Collected data
====

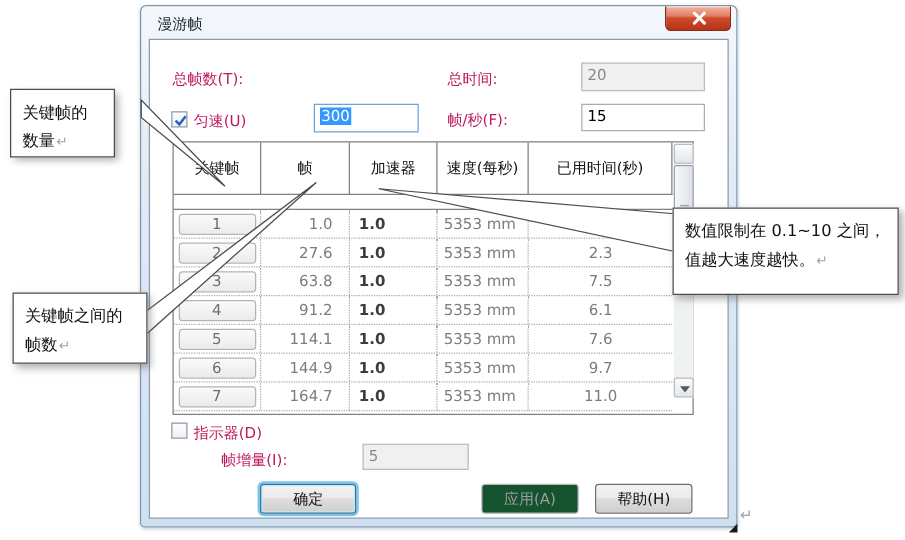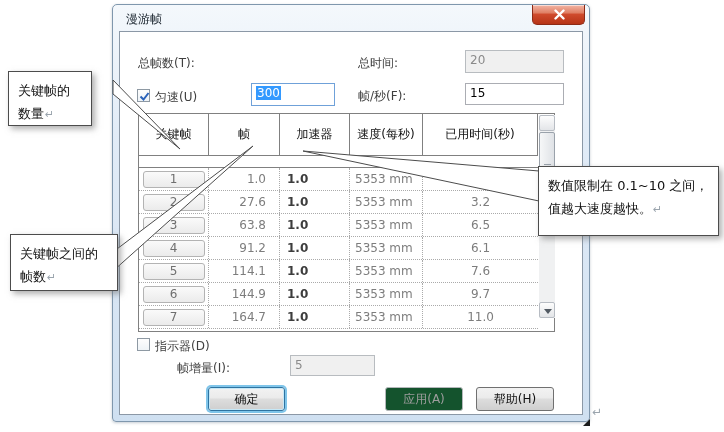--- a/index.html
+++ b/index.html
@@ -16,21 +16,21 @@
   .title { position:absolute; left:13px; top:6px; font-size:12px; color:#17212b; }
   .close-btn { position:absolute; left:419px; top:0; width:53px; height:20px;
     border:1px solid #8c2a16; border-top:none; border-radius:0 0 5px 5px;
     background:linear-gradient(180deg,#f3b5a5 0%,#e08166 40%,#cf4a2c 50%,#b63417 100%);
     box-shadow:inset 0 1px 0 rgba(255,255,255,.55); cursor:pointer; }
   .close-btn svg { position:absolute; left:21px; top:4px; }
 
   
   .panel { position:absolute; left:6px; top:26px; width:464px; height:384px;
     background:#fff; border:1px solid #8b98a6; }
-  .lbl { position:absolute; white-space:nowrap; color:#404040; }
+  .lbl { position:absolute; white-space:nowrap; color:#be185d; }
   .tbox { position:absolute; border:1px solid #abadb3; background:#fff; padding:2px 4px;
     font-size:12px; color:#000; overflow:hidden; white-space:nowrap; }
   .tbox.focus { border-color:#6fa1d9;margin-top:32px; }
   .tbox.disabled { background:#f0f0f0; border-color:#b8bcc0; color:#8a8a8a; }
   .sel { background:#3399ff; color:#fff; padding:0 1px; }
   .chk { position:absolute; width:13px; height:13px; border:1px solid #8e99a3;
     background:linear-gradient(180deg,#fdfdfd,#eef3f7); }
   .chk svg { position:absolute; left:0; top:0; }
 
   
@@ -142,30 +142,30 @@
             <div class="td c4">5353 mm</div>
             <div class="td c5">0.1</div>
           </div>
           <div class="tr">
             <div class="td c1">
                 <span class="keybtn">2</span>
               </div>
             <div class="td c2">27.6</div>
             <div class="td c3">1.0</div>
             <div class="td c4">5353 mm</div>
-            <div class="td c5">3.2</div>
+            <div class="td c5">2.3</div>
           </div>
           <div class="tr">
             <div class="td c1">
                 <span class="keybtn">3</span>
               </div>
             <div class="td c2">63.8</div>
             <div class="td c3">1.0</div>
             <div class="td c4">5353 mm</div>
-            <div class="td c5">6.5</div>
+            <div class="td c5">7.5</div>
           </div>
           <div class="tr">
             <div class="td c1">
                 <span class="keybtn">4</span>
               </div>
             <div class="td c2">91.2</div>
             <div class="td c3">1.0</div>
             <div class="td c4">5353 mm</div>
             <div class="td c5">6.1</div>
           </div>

====

TASK BRIEF:
Among the records above, extract exactly the lines from the line with "position:absolute; left:13px; top:6px;" to the line with "position:absolute; left:21px; top:4px;", both lines included, and leave out the rest.

RESPONSE TO THIS TASK:
   .title { position:absolute; left:13px; top:6px; font-size:12px; color:#17212b; }
   .close-btn { position:absolute; left:419px; top:0; width:53px; height:20px;
     border:1px solid #8c2a16; border-top:none; border-radius:0 0 5px 5px;
     background:linear-gradient(180deg,#f3b5a5 0%,#e08166 40%,#cf4a2c 50%,#b63417 100%);
     box-shadow:inset 0 1px 0 rgba(255,255,255,.55); cursor:pointer; }
   .close-btn svg { position:absolute; left:21px; top:4px; }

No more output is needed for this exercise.